Int J Bioinform Res Appl. 2010;6(2):191-208. doi: 10.1504/IJBRA.2010.032121.
This paper explores scalability issues associated with the Named Entity Recognition problem in the biomedical publications domain using Support Vector Machines. The performance results using existing binary and multi-class SVMs with increasing training data are compared to results obtained using our new implementations. Our approach eliminates prior language or domain-specific knowledge and achieves good out-of-the-box accuracy measures comparable to those obtained using more complex approaches.
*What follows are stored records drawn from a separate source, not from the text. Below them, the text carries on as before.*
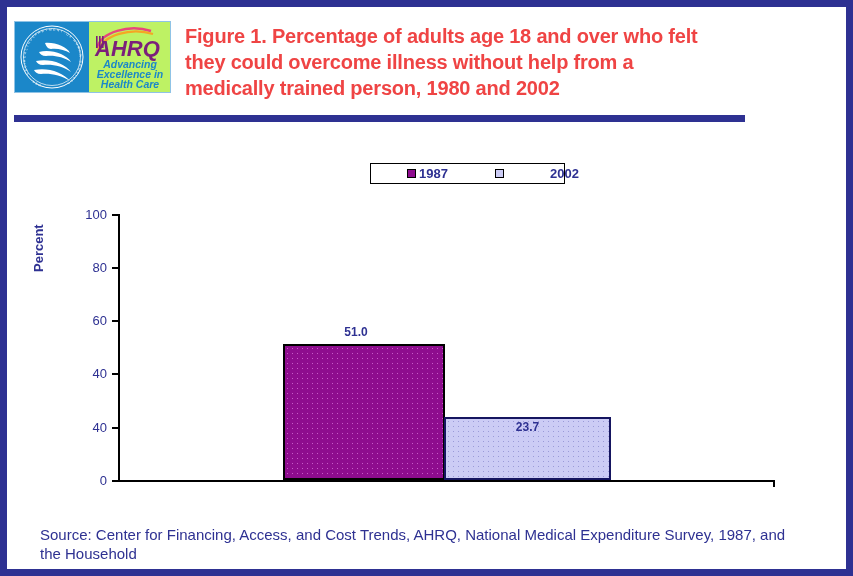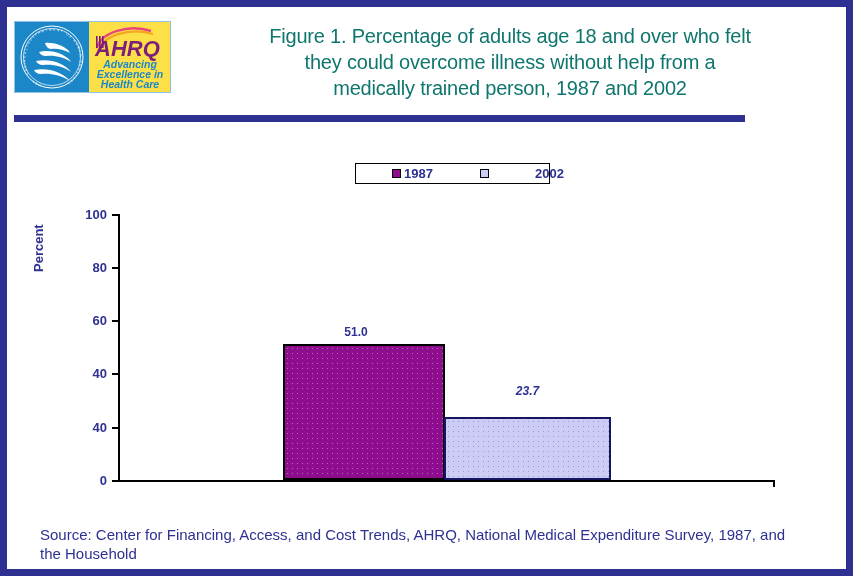--- a/index.html
+++ b/index.html
@@ -51,54 +51,54 @@
     position: relative;
     width: 74px;
     height: 100%;
     background: #1b87c9;
     overflow: hidden;
   }
   #logo-seal svg { position: absolute; left: 0; top: 0; }
   #logo-ahrq {
     position: relative;
     flex: 1;
-    background: #fde047;
+    background: #bef264;
     overflow: hidden;
   }
   #logo-ahrq svg { position: absolute; left: 0; top: 0; }
 
   
   #title {
     position: absolute;
     left: 178px;
     top: 16px;
     width: 650px;
-    text-align: center;
-    color: #0f766e;
+    text-align: left;
+    color: #ef4444;
     font-size: 20px;
-    font-weight: normal;
+    font-weight: bold;
     line-height: 26px;
     letter-spacing: -0.2px;
   }
   #title div { white-space: nowrap; }
 
   
   #divider {
     position: absolute;
     left: 7px;
     top: 108px;
     width: 731px;
     height: 7px;
     background: #2e3192;
   }
 
   
   #legend {
     position: absolute;
-    left: 348px;
+    left: 363px;
     top: 156px;
     width: 195px;
     height: 21px;
     box-sizing: border-box;
     border: 1px solid #000000;
     background: #ffffff;
   }
   .legend-item {
     position: absolute;
     top: 3px;
@@ -158,21 +158,21 @@
     height: 2px;
     background: #000000;
   }
   .ytick-label {
     position: absolute;
     right: 0;
     width: 40px;
     text-align: right;
     color: #2e3192;
     font-size: 13px;
-    font-weight: bold;
+    font-weight: normal;
     line-height: 13px;
   }
   .ytick-label-wrap {
     position: absolute;
     left: 60px;
     width: 40px;
     height: 13px;
   }
 
   
@@ -321,21 +321,21 @@
             <text x="41" y="56">Excellence in</text>
             <text x="41" y="66">Health Care</text>
           </g>
         </svg>
       </div>
     </div>
 
     <div id="title">
       <div>Figure 1. Percentage of adults age 18 and over who felt</div>
       <div>they could overcome illness without help from a</div>
-      <div>medically trained person, 1987 and 2002</div>
+      <div>medically trained person, 1980 and 2002</div>
     </div>
   </div>
 
   <div id="divider"></div>
 
   <div id="legend">
     <div class="legend-item" id="legend-item-1987">
       <span class="legend-swatch" style="background:#8e0c8e"></span>
       <span>1987</span>
     </div>
@@ -376,21 +376,21 @@
     <div class="ytick-label-wrap" style="top:467px">
         <span class="ytick-label">0</span>
       </div>
 
     <div id="bars">
       <div class="bar" id="bar-1987" style="height: 135.66px;"></div>
       <div class="bar" id="bar-2002" style="height: 63.042px;"></div>
     </div>
 
     <div class="bar-value" id="bar-value-1987" style="left: 319px; top: 319.34px;">51.0</div>
-    <div class="bar-value" id="bar-value-2002" style="left: 490.5px; top: 378px; font-style: italic;">23.7</div>
+    <div class="bar-value" id="bar-value-2002" style="left: 490.5px; top: 414px;">23.7</div>
 
     <div id="xaxis"></div>
     <div id="xaxis-end-tick"></div>
   </div>
 
   <div id="source">
     <div>Source: Center for Financing, Access, and Cost Trends, AHRQ, National Medical Expenditure Survey, 1987, and the Household</div>
   </div>
 
 </div>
The training time of multi-class SVMs is reduced by several orders of magnitude, which would make support vector machines a more viable and practical solution for real-world problems with large datasets.
本文使用支持向量机探讨了生物医学出版物领域中与命名实体识别问题相关的可扩展性问题。将现有二分类和多分类支持向量机在训练数据增加时的性能结果与使用我们新实现方法获得的结果进行了比较。我们的方法无需先前的语言或特定领域知识,并且实现了与使用更复杂方法相当的良好开箱即用准确率指标。多分类支持向量机的训练时间减少了几个数量级,这将使支持向量机成为处理具有大型数据集的现实世界问题更可行、更实用的解决方案。